Some news about upcoming Suricata updates

Bob.Dig

Would it also mean that possibly more NICs are supported in inline mode (e.g. hn) or does this stay the same?

Great, exciting news anyways.

bmeeks

@flyzipper said in Some news about upcoming Suricata updates:

@bmeeks said in Some news about upcoming Suricata updates:

multiple RSS queue NICs (for example, those having 4 or even 8 TX/RX queues exposed for netmap operation)

Thanks for the promising news.

Do you happen to know if this NIC attribute exist in any Netgate appliance(s) -- or would this only be applicable for folks who build their device(s)?

I believe most of their appliances have NICs that expose multiple queues. You can examine the dmesg.boot log in /var/log on your box to find out. During boot-up, the NICs log a message about the number of netmap RX/TX queues they expose.

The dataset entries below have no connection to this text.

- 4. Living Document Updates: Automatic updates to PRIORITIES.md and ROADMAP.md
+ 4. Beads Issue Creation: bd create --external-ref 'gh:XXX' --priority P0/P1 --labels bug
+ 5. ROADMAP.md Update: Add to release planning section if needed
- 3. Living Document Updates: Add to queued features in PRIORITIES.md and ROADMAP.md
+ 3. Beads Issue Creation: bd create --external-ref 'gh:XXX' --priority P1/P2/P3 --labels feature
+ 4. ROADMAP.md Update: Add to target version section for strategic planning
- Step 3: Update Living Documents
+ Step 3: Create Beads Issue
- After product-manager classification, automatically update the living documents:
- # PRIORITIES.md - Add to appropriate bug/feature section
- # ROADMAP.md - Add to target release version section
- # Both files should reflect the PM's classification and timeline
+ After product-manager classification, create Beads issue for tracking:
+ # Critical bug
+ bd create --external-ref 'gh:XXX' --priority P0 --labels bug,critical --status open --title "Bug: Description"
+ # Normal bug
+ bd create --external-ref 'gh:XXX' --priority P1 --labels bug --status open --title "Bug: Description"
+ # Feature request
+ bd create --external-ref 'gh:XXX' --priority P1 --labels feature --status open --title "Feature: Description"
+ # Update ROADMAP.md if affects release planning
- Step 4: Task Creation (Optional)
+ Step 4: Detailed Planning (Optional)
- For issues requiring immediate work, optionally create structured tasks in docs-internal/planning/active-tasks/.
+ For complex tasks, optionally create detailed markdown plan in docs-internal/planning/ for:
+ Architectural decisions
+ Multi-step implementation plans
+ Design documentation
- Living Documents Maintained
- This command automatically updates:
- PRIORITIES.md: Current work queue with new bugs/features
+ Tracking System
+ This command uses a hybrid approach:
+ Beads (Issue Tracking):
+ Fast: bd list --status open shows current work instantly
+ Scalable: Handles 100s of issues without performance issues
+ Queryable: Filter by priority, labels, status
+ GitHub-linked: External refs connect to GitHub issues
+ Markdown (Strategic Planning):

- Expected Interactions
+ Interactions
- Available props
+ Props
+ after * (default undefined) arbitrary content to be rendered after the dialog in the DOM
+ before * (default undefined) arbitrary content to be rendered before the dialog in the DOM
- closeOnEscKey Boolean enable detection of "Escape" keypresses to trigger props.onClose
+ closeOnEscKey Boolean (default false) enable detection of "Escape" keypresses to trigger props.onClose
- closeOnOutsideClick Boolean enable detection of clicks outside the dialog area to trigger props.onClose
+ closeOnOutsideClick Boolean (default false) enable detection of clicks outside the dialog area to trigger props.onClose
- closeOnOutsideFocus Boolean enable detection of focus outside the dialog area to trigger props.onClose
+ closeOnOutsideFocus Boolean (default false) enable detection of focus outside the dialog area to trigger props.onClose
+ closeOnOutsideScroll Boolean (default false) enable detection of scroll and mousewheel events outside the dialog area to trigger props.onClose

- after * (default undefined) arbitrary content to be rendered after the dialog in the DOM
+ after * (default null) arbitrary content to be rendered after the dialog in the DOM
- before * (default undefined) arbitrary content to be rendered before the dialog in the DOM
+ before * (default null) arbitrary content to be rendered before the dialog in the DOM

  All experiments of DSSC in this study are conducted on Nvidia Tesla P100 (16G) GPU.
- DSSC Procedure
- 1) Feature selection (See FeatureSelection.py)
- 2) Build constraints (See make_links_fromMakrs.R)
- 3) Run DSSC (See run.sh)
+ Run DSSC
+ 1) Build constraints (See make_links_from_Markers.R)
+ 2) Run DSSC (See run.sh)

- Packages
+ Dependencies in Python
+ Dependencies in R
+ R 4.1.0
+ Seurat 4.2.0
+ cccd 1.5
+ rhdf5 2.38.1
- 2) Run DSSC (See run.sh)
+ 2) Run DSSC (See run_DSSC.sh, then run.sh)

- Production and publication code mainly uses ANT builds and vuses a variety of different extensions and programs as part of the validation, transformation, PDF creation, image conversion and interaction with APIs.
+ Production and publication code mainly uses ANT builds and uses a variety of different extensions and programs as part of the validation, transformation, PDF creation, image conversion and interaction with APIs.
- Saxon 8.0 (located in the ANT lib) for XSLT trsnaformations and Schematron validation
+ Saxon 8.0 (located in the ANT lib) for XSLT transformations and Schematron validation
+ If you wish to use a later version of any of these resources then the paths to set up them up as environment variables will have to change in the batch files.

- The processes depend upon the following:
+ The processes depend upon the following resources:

My SG-5100 is logging 4 RX/TX netmap queues per NIC port.

bmeeks

@bob-dig said in Some news about upcoming Suricata updates:

Would it also mean that possibly more NICs are supported in inline mode (e.g. hn) or does this stay the same?

Great, exciting news anyways.

No, for the moment the type of supported NICs is not changing. That is a FreeBSD thing. But, with the move to the iflib wrapper for NIC driver development and the fact the wrapper now bakes in netmap support, as time progresses, more and more NIC drivers should come under the netmap-supported umbrella as they are rewritten to use the iflib wrapper API.

Cool_Corona

@bmeeks VmxNet3 is really important here.....

bmeeks

@cool_corona said in Some news about upcoming Suricata updates:

@bmeeks VmxNet3 is really important here.....

I don't understand your post -- the vmx driver in FreeBSD supports netmap operation, and it is the vmx driver in FreeBSD that handles the vmxnet3 protocol with ESXi and other VMware products. The vmx driver is a supported netmap option in the latest Suricata package.

To use in an ESXi virtual machine, you simply put this in the VM's configuration file:

ethernet0.virtualDev = "vmxnet3"

Here is a link to the official FreeBSD documentation on the driver: https://www.freebsd.org/cgi/man.cgi?query=vmx&apropos=0&sektion=4&manpath=FreeBSD+12.2-stable&arch=default&format=html.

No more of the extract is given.